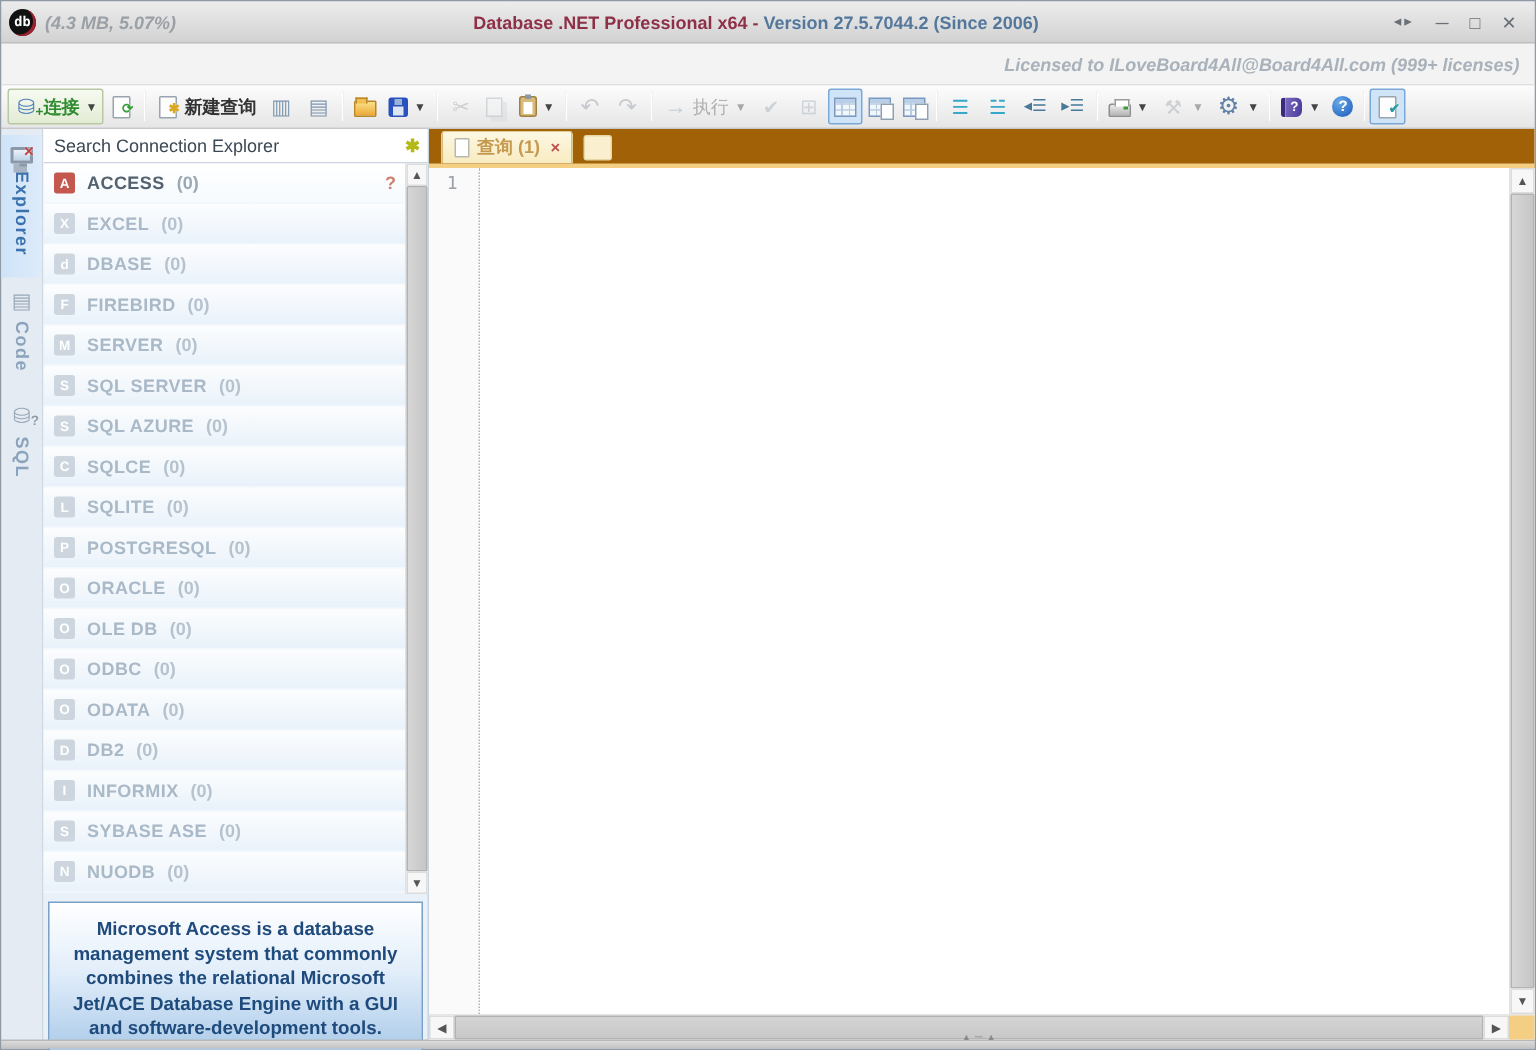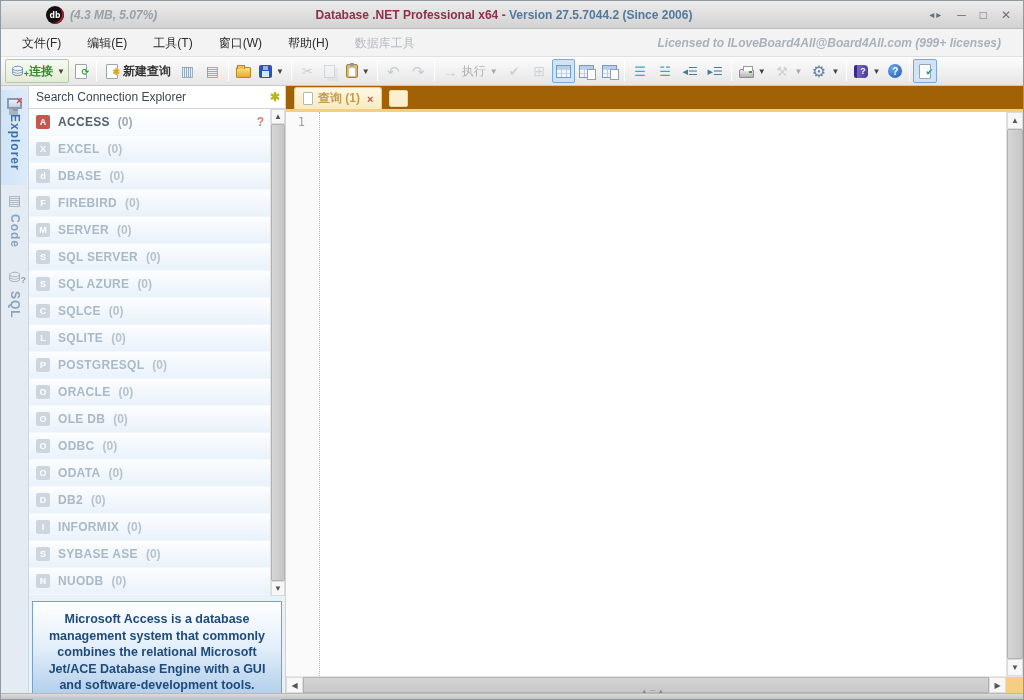--- a/index.html
+++ b/index.html
@@ -1,35 +1,35 @@
 <!DOCTYPE html>
 <html><head>
 <meta charset="utf-8">
 <style>
   * { margin:0; padding:0; box-sizing:border-box; }
   html,body { width:1024px; height:700px; font-family:"Liberation Sans", sans-serif; font-size:12px; background:#cfd4d9; overflow:hidden; }
   .window { width:1024px; height:700px; border:1px solid #8f9aa5; display:flex; flex-direction:column; background:#e9eef4; }
 
   
-  .titlebar { height:28px; flex:0 0 28px; position:relative; background:linear-gradient(#ececec,#d2d2d2); border-bottom:1px solid #bdbdbd; display:flex; align-items:center;padding-left:40px; }
+  .titlebar { height:28px; flex:0 0 28px; position:relative; background:linear-gradient(#ececec,#d2d2d2); border-bottom:1px solid #bdbdbd; display:flex; align-items:center; }
   .appicon { width:18px; height:18px; margin:0 6px 0 5px; border-radius:50%; background:#111; color:#fff; font-family:"DejaVu Sans Mono",monospace; font-size:9px; font-weight:bold; display:flex; align-items:center; justify-content:center; box-shadow:inset -2px -1px 0 #a02030; }
   .mem { color:#9aa0a6; font-style:italic; font-weight:bold; }
   .title-center { position:absolute; left:0; right:16px; text-align:center; pointer-events:none; }
   .title-product { color:#8e3048; font-weight:bold; }
   .title-sep { color:#8e3048; font-weight:bold; }
   .title-version { color:#54789c; font-weight:bold; }
   .winbtns { margin-left:auto; display:flex; align-items:center; gap:14px; padding-right:12px; color:#6a7078; font-size:12px; }
   .winbtn { cursor:default; line-height:14px; }
   .winbtn.nav { letter-spacing:2px; font-size:10px; }
 
   
   .menubar { height:28px; flex:0 0 28px; background:#f3f3f3; border-bottom:1px solid #e0e0e0; display:flex; align-items:center; padding-left:8px; }
   .menu-item { padding:0 13px; line-height:26px; color:#2b2b2b; }
   .menu-item.disabled { color:#b4bac0; }
-  .license { margin-left:auto; padding-right:22px; color:#a9b2bb; font-style:italic; font-weight:bold; }
+  .license { margin-left:auto; padding-right:10px; color:#a9b2bb; font-style:italic; font-weight:bold; }
 
   
   .toolbar { height:29px; flex:0 0 29px; background:linear-gradient(#fcfcfc,#e6e6e6); border-bottom:1px solid #c8c8c8; display:flex; align-items:center; padding-left:4px; }
   .tb-btn { display:inline-flex; align-items:center; gap:3px; height:24px; padding:0 3px; border:1px solid transparent; border-radius:2px; }
   .tb-btn.highlight { background:linear-gradient(#f7faf2,#e2ecd4); border-color:#b9c8a4; }
   .tb-btn.selected { background:#cfe4f7; border-color:#7aa8d8; }
   .tb-btn.disabled { opacity:.42; }
   .tb-label { font-weight:bold; color:#333; white-space:nowrap; }
   .tb-btn[data-name="connect-button"] .tb-label { color:#2e8b2e; }
   .tb-btn[data-name="execute-button"] .tb-label { color:#555; font-weight:normal; }
@@ -137,28 +137,20 @@
     </span>
     <span class="winbtns" data-name="window-controls">
       <span class="winbtn nav" data-name="window-nav-arrows-icon">◂▸</span>
       <span class="winbtn" data-name="minimize-icon">─</span>
       <span class="winbtn" data-name="maximize-icon">□</span>
       <span class="winbtn" data-name="close-icon">✕</span>
     </span>
   </div>
 
   <div class="menubar" data-name="menubar">
-    <span data-name="menubar-items" style="display:flex;">
-        <span class="menu-item" data-name="menu-file">文件(F)</span>
-        <span class="menu-item" data-name="menu-edit">编辑(E)</span>
-        <span class="menu-item" data-name="menu-tools">工具(T)</span>
-        <span class="menu-item" data-name="menu-window">窗口(W)</span>
-        <span class="menu-item" data-name="menu-help">帮助(H)</span>
-        <span class="menu-item disabled" data-name="menu-db-tools">数据库工具</span>
-      </span>
     <span class="license" data-name="license-text">Licensed to ILoveBoard4All@Board4All.com (999+ licenses)</span>
   </div>
 
   <div class="toolbar" data-name="toolbar">
       <span class="tb-btn highlight" data-name="connect-button">
         <span class="ic" data-name="connect-icon" style="color: rgb(79, 129, 189); font-size: 14px;">⛁<span class="ov" style="color: rgb(46, 139, 46);">+</span></span>
         <span class="tb-label" data-name="connect-button-label">连接</span>
         <span class="tb-dd" data-name="chevron-down-icon">▼</span>
       </span>
       <span class="tb-btn" data-name="refresh-button">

------------------------------

- [WHAT THE EXERCISE ASKS] Search the material for the word "position" and copy every matching line.

- [WRITTEN RESPONSE]
-  .titlebar { height:28px; flex:0 0 28px; position:relative; background:linear-gradient(#ececec,#d2d2d2); border-bottom:1px solid #bdbdbd; display:flex; align-items:center;padding-left:40px; }
+  .titlebar { height:28px; flex:0 0 28px; position:relative; background:linear-gradient(#ececec,#d2d2d2); border-bottom:1px solid #bdbdbd; display:flex; align-items:center; }
   .title-center { position:absolute; left:0; right:16px; text-align:center; pointer-events:none; }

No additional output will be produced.